# Problem description:
What you return must match the data below exactly, minus any pictures.

»»

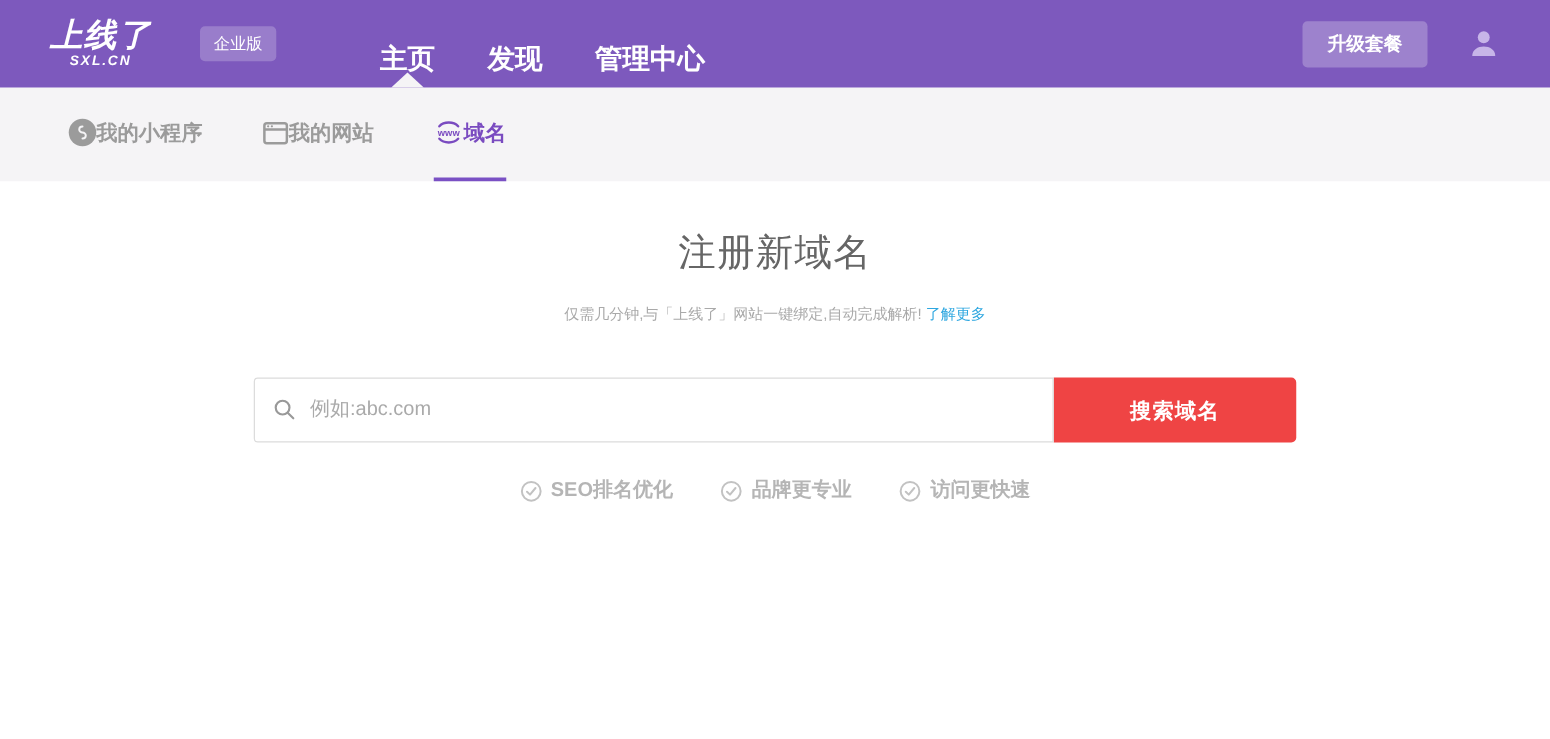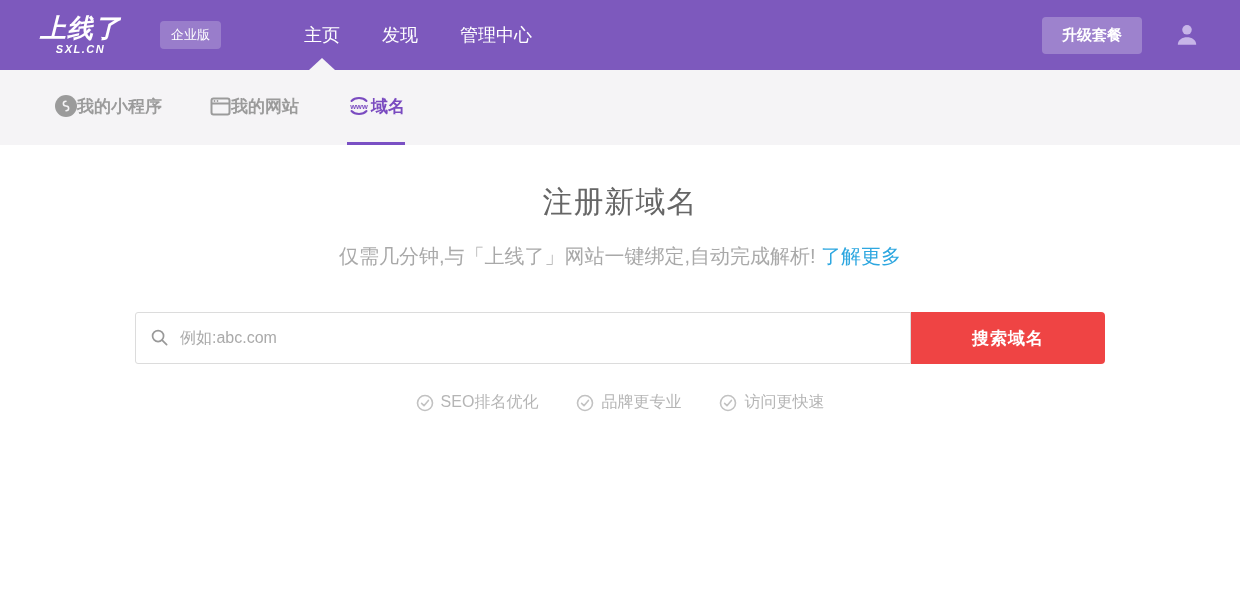--- a/index.html
+++ b/index.html
@@ -56,10 +56,10 @@
   .top-nav-item {
     position: relative;
     color: #ffffff;
-    font-size: 18px;
-    font-weight: normal;
+    font-size: 22px;
+    font-weight: bold;
     line-height: 70px;
-    padding: 0 21px;
+    padding: 12px 21px;
     cursor: pointer;
     white-space: nowrap;
   }

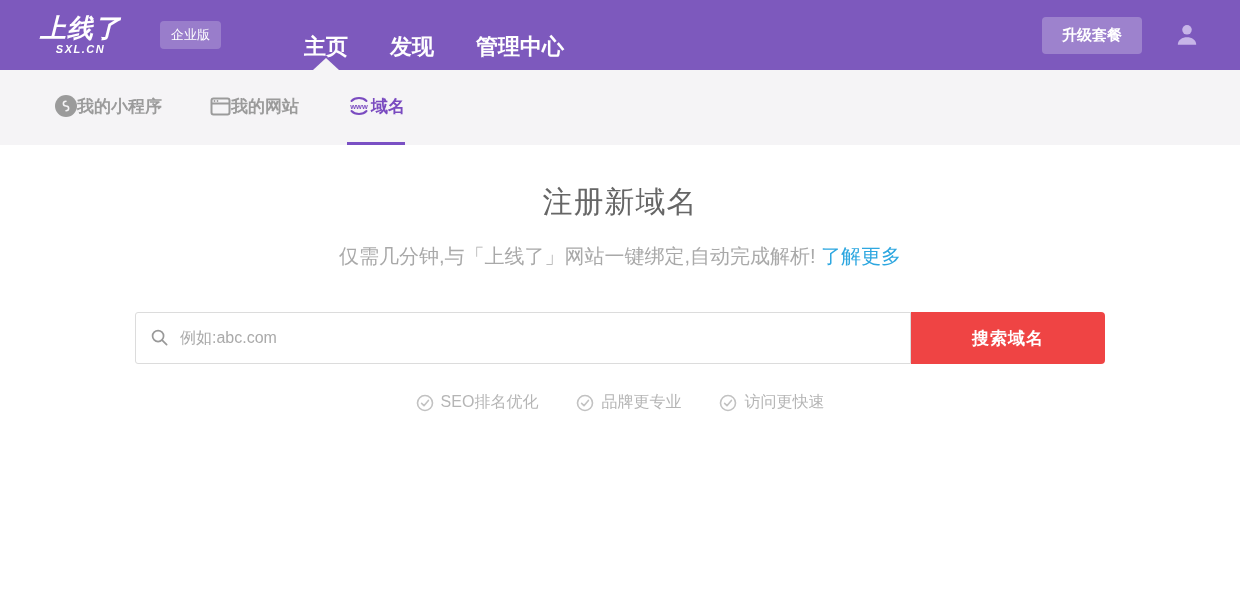--- a/index.html
+++ b/index.html
@@ -131,7 +131,7 @@
   }
   .subtitle {
     margin-top: 20px;
-    font-size: 20px;
+    font-size: 12px;
     color: #a9a9a9;
   }
   .learn-more {

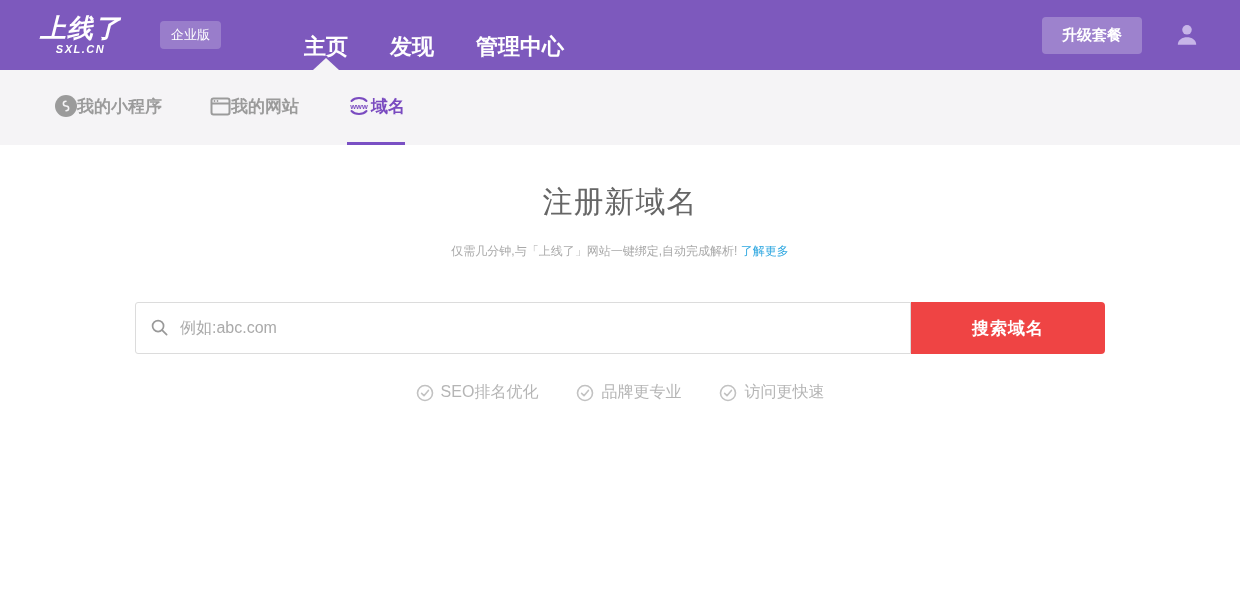--- a/index.html
+++ b/index.html
@@ -140,7 +140,7 @@
     cursor: pointer;
   }
   .search-row {
-    width: 970px;
+    width: 834px;
     height: 52px;
     margin: 42px auto 0;
     display: flex;

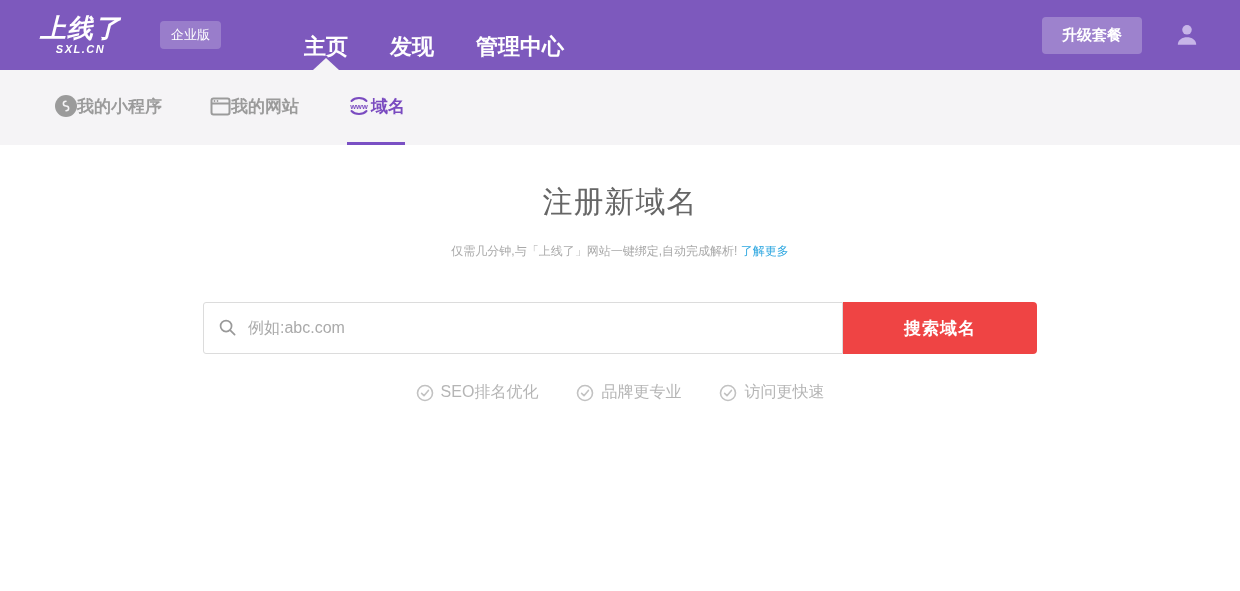--- a/index.html
+++ b/index.html
@@ -191,6 +191,7 @@
     gap: 7px;
     font-size: 16px;
     color: #b5b5b5;
+    font-weight: bold;
   }
 </style>
 </head>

««

# Solution to this problem:
--- a/index.html
+++ b/index.html
@@ -56,10 +56,10 @@
   .top-nav-item {
     position: relative;
     color: #ffffff;
-    font-size: 18px;
-    font-weight: normal;
+    font-size: 22px;
+    font-weight: bold;
     line-height: 70px;
-    padding: 0 21px;
+    padding: 12px 21px;
     cursor: pointer;
     white-space: nowrap;
   }

--- a/index.html
+++ b/index.html
@@ -131,7 +131,7 @@
   }
   .subtitle {
     margin-top: 20px;
-    font-size: 20px;
+    font-size: 12px;
     color: #a9a9a9;
   }
   .learn-more {

--- a/index.html
+++ b/index.html
@@ -140,7 +140,7 @@
     cursor: pointer;
   }
   .search-row {
-    width: 970px;
+    width: 834px;
     height: 52px;
     margin: 42px auto 0;
     display: flex;

--- a/index.html
+++ b/index.html
@@ -191,6 +191,7 @@
     gap: 7px;
     font-size: 16px;
     color: #b5b5b5;
+    font-weight: bold;
   }
 </style>
 </head>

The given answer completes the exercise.